Fakten zählen nicht

Die Diskussion um die "Sperren gegen Kinderpornographie" wird weiterhin mit unbewiesenen und wenig wahrscheinlichen Behauptungen geführt

Der folgende Beitrag ist vor 2021 erschienen. Unsere Redaktion hat seither ein neues Leitbild und redaktionelle Standards. Weitere Informationen finden Sie hier.

Es ist eigentlich keine Neuigkeit, dass die Apologeten der "Netzsperren gegen Kinderpornographie" weder durch übertriebene Sachkenntnis noch durch vehementes Klammern an die Realität glänzen. Ob die Bundesfamilienministerin Indien als Land ohne Regelungen zur Kinderpornographie bezeichnet oder die erhöhten Ermittlungszahlen als Anstieg der Straffälle weiter über die offiziellen FAQs zu den Websperren kolportiert - sie zeigt (wie so manch anderer Politiker) damit schlichtweg, dass Fakten in der politischen Auseinandersetzung nicht zählen.

Der Iran ist schuld

Hierbei sprang ihr der auch sonst nicht um einfache Begründungen verlegene BKA-Chef Jörg Ziercke zur Seite. Für ihn sind es nicht Indien oder Kasachstan, sondern nunmehr der Iran und China, die als Vorzeige-Pro-Kinderporno-Länder dienen müssen. Auch hier sind die Fakten (Im Iran steht auf Pornographie unter Umständen die Todesstrafe) unbedeutend, wenn doch emotionales Störfeuer reicht, um die Sympathien auf die eigene Seite zu ziehen.

Es wäre zur Bewertung des Themengebietes Iran und Kinderpornographie durchaus essentiell, zu erfahren, wie viele der vom BKA beanstandeten Seiten denn im Iran gehostet werden und wie viele Versuche seitens der Behörde, die Seiten löschen zu lassen, nicht erfolgreich waren. Aber auch hinsichtlich der anderen von den Netzsperrenbefürwortern ins Feld geführten Ländern und Behauptungen stellen sich solche Fragen. Wie viele der angeblich 30 bis 40 Staaten haben z.B. allgemeine Regelungen gegen Pornographie, so dass es keine expliziten gegen Kinderpornographie geben muss? Und wie viele der betreffenden Seiten werden von diesen Ländern aus ins Netz gestellt? Antworten auf diese Fragen wären auch angesichts der Tatsache bedeutsam, dass auf den bisher veröffentlichten Sperrlisten vor allem in den USA und Europa gehostete Sites auftauchten und Vorwürfe gegen als "Kinderporno-Schurkenstaaten" diffamierte Länder wie Indien schnell zurückgenommen werden mussten.

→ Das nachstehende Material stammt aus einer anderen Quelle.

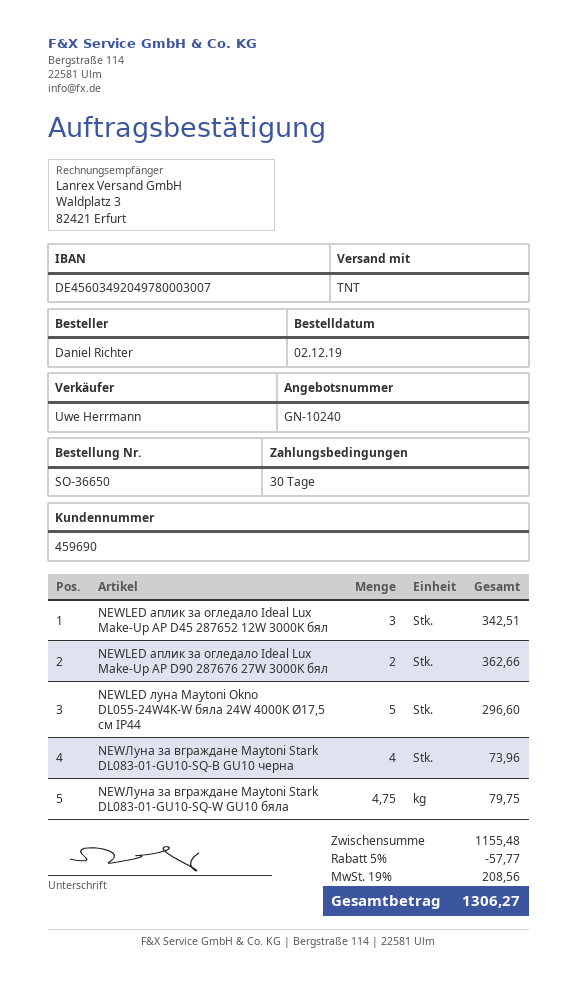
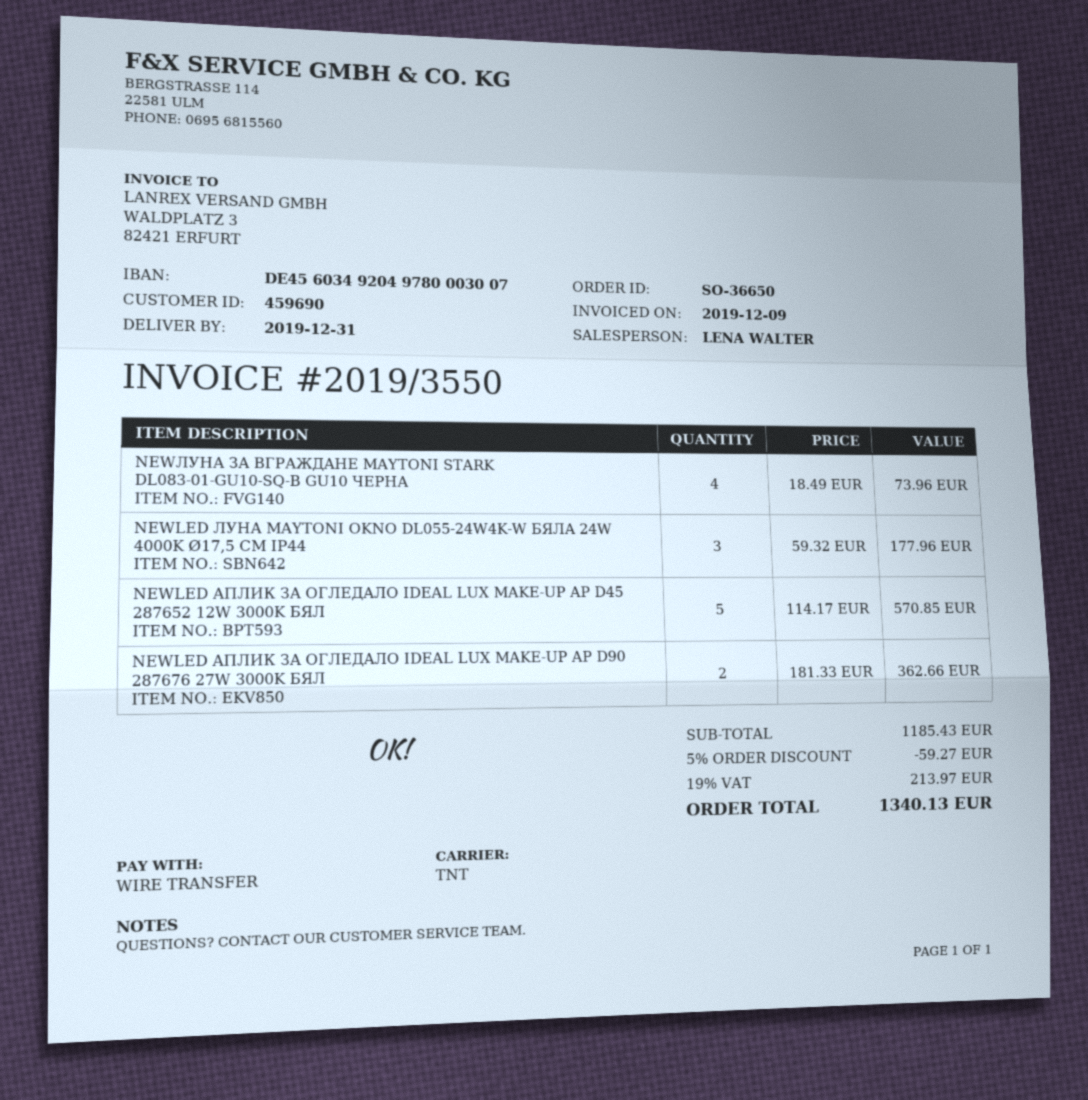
sales rep: Uwe Herrmann -> LENA WALTER
NEWLED аплик за огледало Ideal Lux Make-Up AP D45 287652 12W 3000K бял: 3 for 342.51 -> 5 for 570.85
NEWLED луна Maytoni Okno DL055-24W4K-W бяла 24W 4000K Ø17,5 см IP44: 5 for 296.60 -> 3 for 177.96
NEWЛуна за вграждане Maytoni Stark DL083-01-GU10-SQ-W GU10 бяла: 4.75 for 79.75 -> none
subtotal: 1155.48 -> 1185.43
discount: 5% = 57.77 -> 5% = 59.27
tax: 19% = 208.56 -> 19% = 213.97
total: 1306.27 -> 1340.13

Offen blieb bisher auch eine Antwort auf die Frage, wie der BKA-Chef dazu steht, dass in anderen Ländern Webseiten, die sich kritisch mit der Thematik auseinandersetzen und beispielsweise die "Schwarzen Listen" veröffentlichen, ebenfalls gesperrt werden. Indem Ziercke Kinderpornographie ganz anders als im Strafgesetzbuch definiert, nämlich als Dokumentation sexueller Gewalt an Kindern, reduziert er die Diskussion um Aspekte, die in dieser Diskussion jedoch gerade auch hinsichtlich der Freiheit der Kunst und der Meinung wichtig sind. Er stellt die Opfer in den Vordergrund, ohne jedoch darauf einzugehen, dass Kinderpornographie im Sinne des StGB durchaus eine opferlose Straftat sein kann. Ziercke nutzt diesen rhetorischen Kniff, um dann nahtlos zur Verhältnismäßigkeit der ergriffenen Maßnahmen überzugehen. So wird die Frage der Verhältnismäßigkeit, die der BKA-Chef vermeintlich berücksichtigt, zur Finte, um von der tatsächlichen Verhältnismäßigkeit abzulenken.

Wir dürfen nicht telefonieren

Ziercke zufolge hat das BKA keine Befugnis, bei ausländischen Providern anzurufen und eine Löschung der Seiten zu verlangen, bei denen es um Kinderpornographie geht. "Ich kann nicht in Togo, Sierra Leone, China oder Iran einfach anrufen lassen und ein Löschen beantragen", so der BKA-Chef während einer Veranstaltung zum Thema Netzsperren. Ein bloßes Melden eines Straftatbestandes ist jedoch keine exekutive Handlung, sie kann von jedermann vorgenommen werden. Und gibt es tatsächlich eine Dienstanweisung, die es dem BKA unmöglich macht, sich an ausländische Provider mit der Bitte um Löschung einer Webseite zu wenden, so stellt sich die Frage, warum sie nicht geändert werden kann, sondern stattdessen ein Stoppschild-Gesetz auf den Weg gebracht werden muss.